Con le sanzioni si fermano gli investimenti italiani in Iran e lo Stato rischia 5 miliardi
L’espansione delle Ferrovie, incognita sulle garanzie pubbliche
Nel migliore dei casi non succederà niente: in queste ore al ministero degli Esteri l’opinione prevalente è che quello di Donald Trump sia un bluff. Dice di ritirarsi dall’accordo sul nucleare con l’Iran del 2015 ma rinvia l’effetto della decisione di tre mesi, così lascia tempo ai partner ragionevoli – cioè il governo di Teheran e l’Unione europea – per ridiscutere le condizioni con impegni più vincolanti e poi presenterà all’opinione pubblica americana il risultato come un successo della Casa Bianca.
ANCHE L’INCERTEZZA però ha delle conseguenze sulle scelte delle imprese italiane che da due anni hanno puntato all’apertura del mercato iraniano. Da agosto, per esempio, le Ferrovie dello Stato guidate da Renato Mazzoncini hanno smesso di parlare del loro maxi- progetto, lo sviluppo dell’Alta velocità iraniana nella tratta Qom-Arak e Teheran- Hamedan. Un contratto da oltre 1,2 miliardi di euro in cordata con la compagnia locale Rai. In questo contesto meglio non fare neppure un comunicato stampa o una dichiarazione, tutto congelato.
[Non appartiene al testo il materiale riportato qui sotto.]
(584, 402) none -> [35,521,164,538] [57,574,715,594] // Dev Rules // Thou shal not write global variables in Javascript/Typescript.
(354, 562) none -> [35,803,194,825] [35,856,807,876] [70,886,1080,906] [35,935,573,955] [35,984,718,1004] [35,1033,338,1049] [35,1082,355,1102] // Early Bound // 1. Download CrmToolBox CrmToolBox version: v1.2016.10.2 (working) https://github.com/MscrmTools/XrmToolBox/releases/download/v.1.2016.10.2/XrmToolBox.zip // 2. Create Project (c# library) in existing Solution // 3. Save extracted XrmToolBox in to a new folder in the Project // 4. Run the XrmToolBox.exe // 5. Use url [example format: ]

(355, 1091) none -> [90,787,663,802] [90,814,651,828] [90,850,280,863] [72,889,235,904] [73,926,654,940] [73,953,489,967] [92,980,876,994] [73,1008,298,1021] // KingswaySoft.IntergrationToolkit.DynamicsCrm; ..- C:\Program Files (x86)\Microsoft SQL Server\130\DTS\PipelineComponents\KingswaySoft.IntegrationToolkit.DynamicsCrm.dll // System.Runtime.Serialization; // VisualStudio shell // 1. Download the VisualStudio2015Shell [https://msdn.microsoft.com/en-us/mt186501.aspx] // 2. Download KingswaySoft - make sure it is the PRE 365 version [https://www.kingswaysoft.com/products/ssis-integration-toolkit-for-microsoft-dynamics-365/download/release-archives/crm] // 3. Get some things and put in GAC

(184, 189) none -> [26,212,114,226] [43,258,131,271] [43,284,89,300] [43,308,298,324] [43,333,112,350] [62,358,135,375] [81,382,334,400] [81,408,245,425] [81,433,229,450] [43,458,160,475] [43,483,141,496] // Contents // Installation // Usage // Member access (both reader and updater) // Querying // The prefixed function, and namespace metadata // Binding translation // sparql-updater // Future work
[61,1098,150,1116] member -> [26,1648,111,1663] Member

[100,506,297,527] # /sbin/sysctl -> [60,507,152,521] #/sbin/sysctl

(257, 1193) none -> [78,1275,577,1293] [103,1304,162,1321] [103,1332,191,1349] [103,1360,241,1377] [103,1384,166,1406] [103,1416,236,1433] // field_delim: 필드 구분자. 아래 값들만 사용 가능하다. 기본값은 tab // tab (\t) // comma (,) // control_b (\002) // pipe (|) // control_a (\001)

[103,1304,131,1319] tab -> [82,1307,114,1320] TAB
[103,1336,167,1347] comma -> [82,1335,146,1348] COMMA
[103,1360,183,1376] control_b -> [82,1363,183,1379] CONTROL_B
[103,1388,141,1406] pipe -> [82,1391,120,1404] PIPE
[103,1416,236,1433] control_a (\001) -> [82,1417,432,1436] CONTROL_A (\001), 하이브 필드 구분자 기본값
Gli scambi commerciali tra Italia e Iran sono arrivati al picco di 7 miliardi nel 2011 per crollare a 3,6 nel 2012 con le prime sanzioni volute dagli Stati Uniti. Tra 2016 e 2017, grazie all’accordo propiziato dall’ex presidente Usa Barack Obama, c’è stato un nuovo boom – da 2,6 a 5,1 miliardi – che rischia però di essere di breve durata.
Il governo Renzi e poi quello Gentiloni hanno scommesso sul legame preferenziale con Teheran (l’Italia è il primo partner commerciale in Europa) al punto da infilare nella legge di Stabilità 2018 una norma che ha molto irritato il governo di Israele, primo avversario dell’Iran nell’area. Il ministero del Tesoro ha preso l’iniziativa per sbloccare 5 miliardi di finanziamenti con questo schema: il soggetto iraniano si impegna nell’acquisto di beni, servizi o infrastrutture dall’impresa italiana e si fa finanziare la commessa dalle banche iraniane Bank of Industry and Mine e Middle East Bank che hanno una garanzia dalla Repubblica Islamica. Ma poiché resta il rischio Paese (tradotto: il governo di Teheran cade o decide di chiudere i rubinetti o è costretto a farlo da eventuali nuove sanzioni), serve anche una garanzia dal lato italiano. Che ammonta a ben 5 miliardi di euro.
Invitalia Global La norma per agevolare l’export italiano può trasformarsi in un salasso per le casse pubbliche
SI TRATTA di un’assicurazione concessa da Invitalia Global Investment, una controllata di Invitalia, società pubblica che deve facilitare gli investimenti esteri. C’è il piccolo problema che le risorse
stanziate a fronte dei 5 miliardi di garanzia sono soltanto 120 milioni di euro per il 2018. Se sale il rischio politico – come inevitabile nel caso di nuove sanzioni americane – aumenta anche la possibilità che lo Stato italiano debba pagare somme rilevanti nel caso saltino gli investimenti finanziati.
Perché il vero danno di nuove sanzioni Usa sarebbe proprio sul sistema finanziario: se si torna al livello del 2013, le banche europee e quindi anche italiane, devono scegliere se operare nel mercato americano o in quello iraniano, non possono fare entrambe le cose. Intesa Sanpaolo ha già dovuto pagare u- na pesante sanzione da 236 milioni di dollari a fine 2016 per non aver vigilato sulle operazioni con controparti iraniane, mancavano cioè i controlli per assicurarsi che i soldi non finissero a soggetti colpiti da sanzioni.
LA MINACCIA delle sanzioni rischia di complicare gli investimenti dell’Iran nel settore strategico per la Repubblica islamica, cioè l’estrazione di petrolio, ma anche in altre fonti di preziose commesse per le imprese europee. Iran Air, per esempio, dopo la fine delle sanzioni aveva ordinato 118 nuovi velivoli Airbus, con il piano di arrivare a 500 nuovi aerei in dieci anni. Ora è tutto in forse.